(Web page revision data)
━━━━━━━━━━━━━━━━━━━━━━━━━━━━━━

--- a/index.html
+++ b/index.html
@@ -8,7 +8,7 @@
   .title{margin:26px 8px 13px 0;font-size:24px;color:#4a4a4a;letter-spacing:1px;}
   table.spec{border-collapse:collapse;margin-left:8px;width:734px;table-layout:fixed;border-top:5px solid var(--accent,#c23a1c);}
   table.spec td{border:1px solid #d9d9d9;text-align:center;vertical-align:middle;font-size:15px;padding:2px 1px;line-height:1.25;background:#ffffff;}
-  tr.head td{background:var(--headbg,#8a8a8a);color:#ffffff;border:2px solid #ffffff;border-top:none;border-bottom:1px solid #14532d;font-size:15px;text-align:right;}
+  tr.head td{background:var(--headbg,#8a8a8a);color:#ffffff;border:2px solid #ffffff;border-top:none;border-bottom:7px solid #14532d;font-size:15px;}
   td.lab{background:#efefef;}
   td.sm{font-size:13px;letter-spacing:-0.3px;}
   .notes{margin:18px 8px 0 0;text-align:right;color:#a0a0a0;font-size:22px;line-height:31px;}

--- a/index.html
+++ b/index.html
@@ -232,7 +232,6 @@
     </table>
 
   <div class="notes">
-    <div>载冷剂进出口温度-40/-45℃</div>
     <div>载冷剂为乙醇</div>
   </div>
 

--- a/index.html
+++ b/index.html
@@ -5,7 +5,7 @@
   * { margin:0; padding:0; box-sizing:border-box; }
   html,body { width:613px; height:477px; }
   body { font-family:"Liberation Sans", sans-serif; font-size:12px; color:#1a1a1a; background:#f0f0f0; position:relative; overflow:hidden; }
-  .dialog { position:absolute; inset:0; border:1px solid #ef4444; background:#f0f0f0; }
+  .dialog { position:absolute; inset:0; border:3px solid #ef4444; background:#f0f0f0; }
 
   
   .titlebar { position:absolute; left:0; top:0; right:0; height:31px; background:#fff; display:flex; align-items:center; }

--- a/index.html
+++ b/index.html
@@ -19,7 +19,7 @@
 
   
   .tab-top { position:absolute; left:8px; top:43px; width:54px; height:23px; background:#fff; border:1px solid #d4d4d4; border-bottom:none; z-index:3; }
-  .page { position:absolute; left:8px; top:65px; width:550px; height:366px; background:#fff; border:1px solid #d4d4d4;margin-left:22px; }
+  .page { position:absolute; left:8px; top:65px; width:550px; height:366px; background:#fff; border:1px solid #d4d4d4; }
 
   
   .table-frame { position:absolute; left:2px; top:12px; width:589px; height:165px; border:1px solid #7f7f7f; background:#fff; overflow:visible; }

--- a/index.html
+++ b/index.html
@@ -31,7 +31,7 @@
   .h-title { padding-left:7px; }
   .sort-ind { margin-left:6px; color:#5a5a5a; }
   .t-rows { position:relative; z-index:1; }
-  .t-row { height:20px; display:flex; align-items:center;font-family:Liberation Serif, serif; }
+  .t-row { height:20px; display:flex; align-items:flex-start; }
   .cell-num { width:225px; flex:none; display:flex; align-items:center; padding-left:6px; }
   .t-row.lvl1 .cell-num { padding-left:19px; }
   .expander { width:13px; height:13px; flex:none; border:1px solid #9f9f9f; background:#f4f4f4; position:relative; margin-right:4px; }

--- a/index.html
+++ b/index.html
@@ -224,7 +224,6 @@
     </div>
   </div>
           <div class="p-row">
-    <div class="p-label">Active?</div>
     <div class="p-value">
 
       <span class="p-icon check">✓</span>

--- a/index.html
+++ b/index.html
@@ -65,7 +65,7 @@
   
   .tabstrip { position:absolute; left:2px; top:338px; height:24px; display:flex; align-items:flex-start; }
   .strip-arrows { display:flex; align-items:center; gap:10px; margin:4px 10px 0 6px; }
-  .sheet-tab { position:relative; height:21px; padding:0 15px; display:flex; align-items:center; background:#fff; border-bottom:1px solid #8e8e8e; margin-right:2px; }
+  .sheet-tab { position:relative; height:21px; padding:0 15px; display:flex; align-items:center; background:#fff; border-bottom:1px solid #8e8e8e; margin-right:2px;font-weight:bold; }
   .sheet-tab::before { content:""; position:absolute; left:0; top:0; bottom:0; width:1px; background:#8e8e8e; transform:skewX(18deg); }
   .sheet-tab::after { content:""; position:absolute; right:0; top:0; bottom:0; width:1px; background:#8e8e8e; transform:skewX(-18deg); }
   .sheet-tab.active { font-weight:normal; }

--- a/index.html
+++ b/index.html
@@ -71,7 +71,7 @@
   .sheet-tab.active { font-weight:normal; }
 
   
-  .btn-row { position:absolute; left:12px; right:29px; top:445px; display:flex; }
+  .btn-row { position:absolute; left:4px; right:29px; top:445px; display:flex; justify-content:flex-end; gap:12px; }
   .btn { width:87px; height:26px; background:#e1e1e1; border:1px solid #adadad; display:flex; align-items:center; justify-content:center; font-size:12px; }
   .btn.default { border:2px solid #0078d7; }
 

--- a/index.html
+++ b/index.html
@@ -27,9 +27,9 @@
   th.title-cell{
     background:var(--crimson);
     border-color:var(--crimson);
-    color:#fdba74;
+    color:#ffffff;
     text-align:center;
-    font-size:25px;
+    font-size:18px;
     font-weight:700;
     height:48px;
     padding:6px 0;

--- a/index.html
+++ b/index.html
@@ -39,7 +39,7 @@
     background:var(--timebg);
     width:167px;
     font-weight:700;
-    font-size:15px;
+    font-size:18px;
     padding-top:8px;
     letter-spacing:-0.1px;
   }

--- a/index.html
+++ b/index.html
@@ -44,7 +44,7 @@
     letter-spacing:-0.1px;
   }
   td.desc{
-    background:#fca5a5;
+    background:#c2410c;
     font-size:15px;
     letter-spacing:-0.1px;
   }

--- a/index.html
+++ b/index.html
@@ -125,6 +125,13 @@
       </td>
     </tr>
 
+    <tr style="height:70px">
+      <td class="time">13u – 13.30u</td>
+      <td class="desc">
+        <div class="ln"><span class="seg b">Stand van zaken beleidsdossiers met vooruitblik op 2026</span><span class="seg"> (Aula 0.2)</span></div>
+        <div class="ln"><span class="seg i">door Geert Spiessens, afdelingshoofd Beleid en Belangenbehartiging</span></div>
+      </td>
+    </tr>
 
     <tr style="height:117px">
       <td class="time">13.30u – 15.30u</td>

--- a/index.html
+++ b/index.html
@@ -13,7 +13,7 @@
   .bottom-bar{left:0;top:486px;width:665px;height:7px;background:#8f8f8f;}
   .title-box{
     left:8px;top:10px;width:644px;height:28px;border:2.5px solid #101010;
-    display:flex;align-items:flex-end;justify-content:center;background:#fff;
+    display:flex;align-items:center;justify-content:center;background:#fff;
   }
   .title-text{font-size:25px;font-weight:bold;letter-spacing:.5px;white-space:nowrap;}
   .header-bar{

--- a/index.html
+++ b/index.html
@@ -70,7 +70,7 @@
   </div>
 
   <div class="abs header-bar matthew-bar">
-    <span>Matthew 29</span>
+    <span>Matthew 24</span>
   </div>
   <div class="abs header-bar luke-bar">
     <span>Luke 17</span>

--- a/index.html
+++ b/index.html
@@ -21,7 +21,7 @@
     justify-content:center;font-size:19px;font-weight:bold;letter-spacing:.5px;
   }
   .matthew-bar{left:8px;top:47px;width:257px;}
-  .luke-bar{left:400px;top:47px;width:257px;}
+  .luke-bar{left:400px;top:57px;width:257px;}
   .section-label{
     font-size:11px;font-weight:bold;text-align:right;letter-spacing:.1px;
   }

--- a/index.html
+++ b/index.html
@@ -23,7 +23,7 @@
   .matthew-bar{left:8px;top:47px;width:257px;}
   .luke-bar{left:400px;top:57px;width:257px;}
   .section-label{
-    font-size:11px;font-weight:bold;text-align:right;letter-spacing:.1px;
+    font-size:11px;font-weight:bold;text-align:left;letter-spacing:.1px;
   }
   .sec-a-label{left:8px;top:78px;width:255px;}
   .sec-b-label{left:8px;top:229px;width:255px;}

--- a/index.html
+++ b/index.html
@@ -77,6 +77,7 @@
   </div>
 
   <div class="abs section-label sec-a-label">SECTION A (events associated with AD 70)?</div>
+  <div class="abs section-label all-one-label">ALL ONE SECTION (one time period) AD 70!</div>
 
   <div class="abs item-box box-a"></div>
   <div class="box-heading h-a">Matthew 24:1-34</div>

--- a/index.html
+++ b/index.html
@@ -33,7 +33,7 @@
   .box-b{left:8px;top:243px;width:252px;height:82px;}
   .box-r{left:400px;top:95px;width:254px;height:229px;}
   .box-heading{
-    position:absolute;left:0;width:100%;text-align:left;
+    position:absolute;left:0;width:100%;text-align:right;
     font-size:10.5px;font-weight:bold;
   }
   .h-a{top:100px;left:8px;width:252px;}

━━━━━━━━━━━━━━━━━━━━━━━━━━━━━━

> **Directions**
Only the lines from the one with "font-size:10.5px;font-weight:bold;" through the end of the data should be printed, each exactly as it appears.

> **Exercise response**
     font-size:10.5px;font-weight:bold;
   }
   .h-a{top:100px;left:8px;width:252px;}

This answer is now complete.